Interestingly that you mentioned Chomsky. He signed two days ago a letter about open-debate with regard to the current cancel culture: https://harpers.org/a-letter-on-justice-and-open-debate/

Whom you are referring as tech bro in this thread and what do you mean by that?
 
Interestingly that you mentioned Chomsky. He signed two days ago a letter about open-debate with regard to the current cancel culture: https://harpers.org/a-letter-on-justice-and-open-debate/

Whom you are referring as tech bro in this thread and what do you mean by that?

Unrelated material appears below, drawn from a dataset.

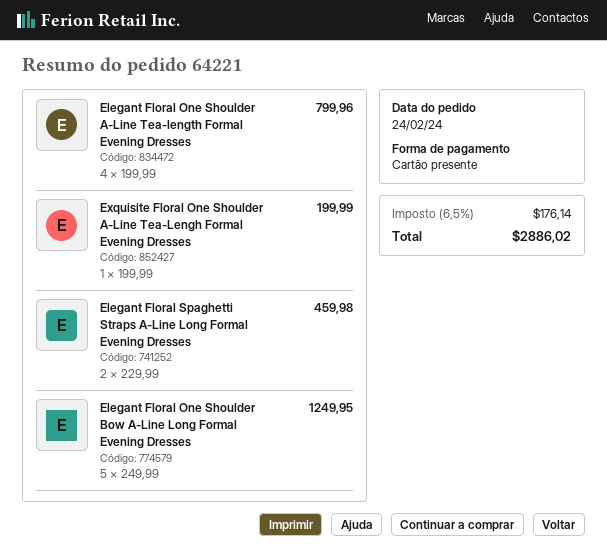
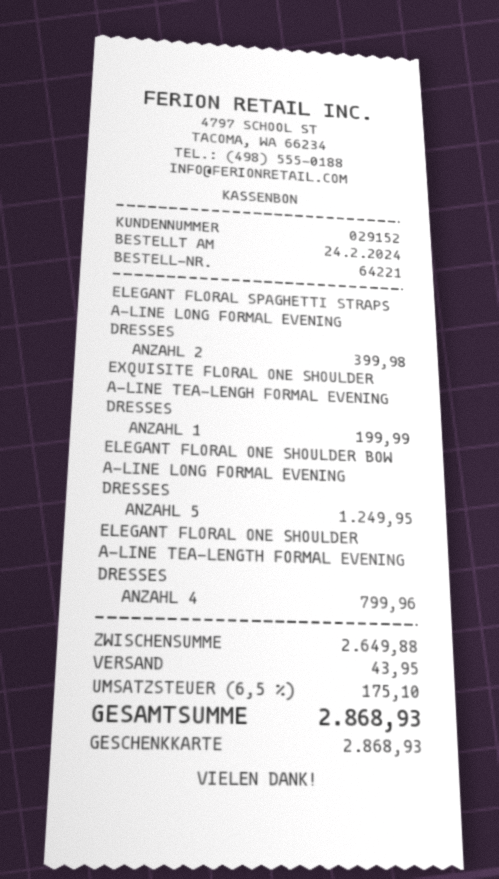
Elegant Floral Spaghetti Straps A-Line Long Formal Evening Dresses: 2 for 459.98 -> 2 for 399.98
shipping: none -> 43.95
tax: 6.5% = 176.14 -> 6.5% = 175.10
total: 2886.02 -> 2868.93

Yes but it’s essential to remember Chomsky is the only signatory who is absolutely opposed to ‘cancelling’ people and he is an extreme defender of free speech. Notably, he defended the right of a Holocaust denier to say what he wanted. There are signatories on that list like J K Rowling who wanted Labour figures ‘cancelled’ for far less than Holocaust denial. Which exposes the hypocrisy of the letter. A lot of its advocates have their own very public history of trying to ‘cancel’ people.
 
Yes but it’s essential to remember Chomsky is the only signatory who is absolutely opposed to ‘cancelling’ people and he is an extreme defender of free speech. Notably, he defended the right of a Holocaust denier to say what he wanted. There are signatories on that list like J K Rowling who wanted Labour figures ‘cancelled’ for far less than Holocaust denial. Which exposes the hypocrisy of the letter. A lot of its advocates have their own very public history of trying to ‘cancel’ people.
A right thing to do IMO.

No idea if he is the only one in that letter who thinks so, the vast majority of people there I have no idea whom they are.

I support the right of free speech in all harmful discussions* (denial of Holocaust) or harmless discussions (flat Earth theory). No reason for the government (or angry mobs on Twitter) to decide what can be said and what cannot be said.

* Of course, not in, I have a bomb in the airplane type of scenario.